During a lunch break on the second day, vials of morphine, found on the Dawn, just “disappeared”, reducing the quantity the prosecution could produce as evidence to a mere twelve grams. Then one of the defendants’ lawyers, Geoff James, pointed out that the Common-wealth was using two sections of the Customs Act to establish one crime. “That’s not how it works,” he told the court. When questioned in court about the “Malcolm Fraser call”, a distressed Officer Botes stated that he couldn’t answer without committing perjury or making damaging revelations. The magistrate ruled that the information was “protected” and he was excused.

At one stage the magistrate was reduced to tears, when confronted with evidence of Australia’s “blood debt” to East Timor, explaining that he had lost a brother in the Second World War. A gun expert for the defence stated that one of the shotguns “wouldn’t blow the arse off a duck”. Strangely, the Commonwealth lawyers were mostly concerned with the old shotguns and seemed uninterested in the M1 rifle and the large amount of ammunition Zantis had in his possession on the boat. The lack of interest in Jim Zantis by the prosecution during the court proceedings added to the belief that he was an ASIO agent.

The Darwin magistrate found the four men guilty and the defence lawyers immediately announced an appeal to the Supreme Court—stating thirty grounds.

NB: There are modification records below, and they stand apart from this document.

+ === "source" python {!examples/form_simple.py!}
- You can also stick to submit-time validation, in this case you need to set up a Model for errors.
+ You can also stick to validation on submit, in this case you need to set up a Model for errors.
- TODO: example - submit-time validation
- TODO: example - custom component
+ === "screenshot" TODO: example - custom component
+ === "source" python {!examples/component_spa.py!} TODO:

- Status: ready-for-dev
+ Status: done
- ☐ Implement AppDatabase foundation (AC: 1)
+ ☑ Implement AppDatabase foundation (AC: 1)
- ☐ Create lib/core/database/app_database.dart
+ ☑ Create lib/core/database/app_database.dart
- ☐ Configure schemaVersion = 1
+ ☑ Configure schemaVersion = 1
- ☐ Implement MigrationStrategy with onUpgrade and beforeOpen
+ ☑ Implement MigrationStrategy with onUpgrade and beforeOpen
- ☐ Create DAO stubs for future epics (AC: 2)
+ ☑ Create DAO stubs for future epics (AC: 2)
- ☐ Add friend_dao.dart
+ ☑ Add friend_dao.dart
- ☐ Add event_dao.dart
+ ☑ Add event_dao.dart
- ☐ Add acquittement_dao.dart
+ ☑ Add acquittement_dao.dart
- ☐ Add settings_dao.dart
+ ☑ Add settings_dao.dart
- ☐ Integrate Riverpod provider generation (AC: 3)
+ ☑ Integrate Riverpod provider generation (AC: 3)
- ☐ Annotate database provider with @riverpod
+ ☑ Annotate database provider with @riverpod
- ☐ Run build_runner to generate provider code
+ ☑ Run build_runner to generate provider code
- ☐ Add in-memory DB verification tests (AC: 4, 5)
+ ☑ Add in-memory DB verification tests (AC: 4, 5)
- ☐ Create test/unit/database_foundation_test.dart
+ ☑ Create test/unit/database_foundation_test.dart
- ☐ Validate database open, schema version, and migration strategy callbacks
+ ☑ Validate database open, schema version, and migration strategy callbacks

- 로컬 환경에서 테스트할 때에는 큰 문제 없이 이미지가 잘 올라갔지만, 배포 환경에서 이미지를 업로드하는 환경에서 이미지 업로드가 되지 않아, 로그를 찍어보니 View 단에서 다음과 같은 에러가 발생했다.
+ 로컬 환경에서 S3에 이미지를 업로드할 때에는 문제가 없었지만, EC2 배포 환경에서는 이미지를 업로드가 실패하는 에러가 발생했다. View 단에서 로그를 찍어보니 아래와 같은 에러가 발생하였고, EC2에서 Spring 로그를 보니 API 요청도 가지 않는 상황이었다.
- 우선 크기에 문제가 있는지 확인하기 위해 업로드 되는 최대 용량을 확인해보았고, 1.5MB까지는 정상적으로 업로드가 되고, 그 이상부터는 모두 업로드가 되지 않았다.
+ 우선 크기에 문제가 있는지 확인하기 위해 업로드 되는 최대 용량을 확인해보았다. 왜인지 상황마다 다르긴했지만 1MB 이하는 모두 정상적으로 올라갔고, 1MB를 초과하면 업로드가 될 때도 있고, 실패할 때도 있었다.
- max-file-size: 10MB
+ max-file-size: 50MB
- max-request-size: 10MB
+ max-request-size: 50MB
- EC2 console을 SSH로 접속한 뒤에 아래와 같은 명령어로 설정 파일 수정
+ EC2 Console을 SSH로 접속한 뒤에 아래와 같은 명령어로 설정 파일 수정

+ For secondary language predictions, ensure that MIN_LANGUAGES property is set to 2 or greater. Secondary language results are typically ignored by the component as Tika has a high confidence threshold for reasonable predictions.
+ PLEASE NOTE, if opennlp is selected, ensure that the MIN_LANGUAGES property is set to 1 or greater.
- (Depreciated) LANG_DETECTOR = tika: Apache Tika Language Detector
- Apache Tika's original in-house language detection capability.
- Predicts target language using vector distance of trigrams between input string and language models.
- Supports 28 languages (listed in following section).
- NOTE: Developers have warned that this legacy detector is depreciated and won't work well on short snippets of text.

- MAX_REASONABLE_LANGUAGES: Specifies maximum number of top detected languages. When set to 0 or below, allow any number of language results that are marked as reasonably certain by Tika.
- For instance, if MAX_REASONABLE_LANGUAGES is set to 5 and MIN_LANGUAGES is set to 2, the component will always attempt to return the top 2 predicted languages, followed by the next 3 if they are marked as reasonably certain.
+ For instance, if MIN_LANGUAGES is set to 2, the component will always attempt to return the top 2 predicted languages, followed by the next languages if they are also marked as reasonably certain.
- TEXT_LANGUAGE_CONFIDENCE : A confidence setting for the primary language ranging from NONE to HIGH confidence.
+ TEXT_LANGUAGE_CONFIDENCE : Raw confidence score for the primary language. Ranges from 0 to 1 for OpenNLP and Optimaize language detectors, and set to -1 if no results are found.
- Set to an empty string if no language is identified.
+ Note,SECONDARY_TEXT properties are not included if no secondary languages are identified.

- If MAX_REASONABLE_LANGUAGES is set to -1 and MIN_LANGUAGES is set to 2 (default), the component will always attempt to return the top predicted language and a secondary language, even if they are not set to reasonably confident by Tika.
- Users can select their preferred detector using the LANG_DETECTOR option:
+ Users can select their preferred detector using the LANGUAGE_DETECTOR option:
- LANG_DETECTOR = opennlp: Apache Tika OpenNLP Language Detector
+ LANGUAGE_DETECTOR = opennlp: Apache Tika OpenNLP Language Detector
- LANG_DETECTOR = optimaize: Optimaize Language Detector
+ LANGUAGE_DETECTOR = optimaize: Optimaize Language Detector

The appeal was upheld on April 26, 1977, by Justice Foster, citing technical grounds. The Commonwealth in turn appealed, but three months later withdrew its case—two days after President Suharto signed legislation incorporating East Timor as Indonesia’s twenty-seventh province.

After the arrest, the Dawn was placed on a slipway by Australian Customs, where it fell out of its cradle three times and was severely damaged. The Common-wealth government offered Manolis $8000 compensation for the damage. Cliff Morris returned to his dairy farm and Robert Wesley-Smith returned to work, while Jim Zantis quietly slipped out of Darwin. After experiencing bureaucratic difficulties renewing his skipper’s ticket and other maritime issues, Manny Manolis left Darwin for Broome and never returned.

The most intriguing aspect of the “Dawn in Darwin” affair was the actions of Malcolm Fraser. It was not his involvement in the international politics of the time that is so puzzling—that is what prime ministers do—but his conduct and attitudes in later life. His attacks on his Liberal successor, John Howard, regarding refugees and boat people, and his silence about Mugabe in Zimbabwe, sit very uncomfortably with his own actions against the four aid workers who were trying to help those dying, starving and abandoned in East Timor. There is almost no doubt that Australia was complicit in the Indonesian invasion of East Timor and that the Fraser government was determined to silence critics in Australia—and to cause as little embarrassment to President Suharto and Indonesia as possible.

When challenged about his silence on Mugabe, Fraser said in the Australian in 2008:

The director of the office [CARE] rang me to make sure that I did not say anything publicly about the disturbances in Zimbabwe because he feared it would put at risk people working in CARE in remote parts of the country. It was advice I accepted at the time.

It seems that saying nothing about Suharto, and Indonesia’s invasion of East Timor in 1976, was also, for some reason, “advice he accepted at the time”.

Material for this article was uncovered from court records, newspaper articles and historical documents during research for a documentary film idea, in association with Broome author Peter Bibby. The idea was declined by the ABC in 2005.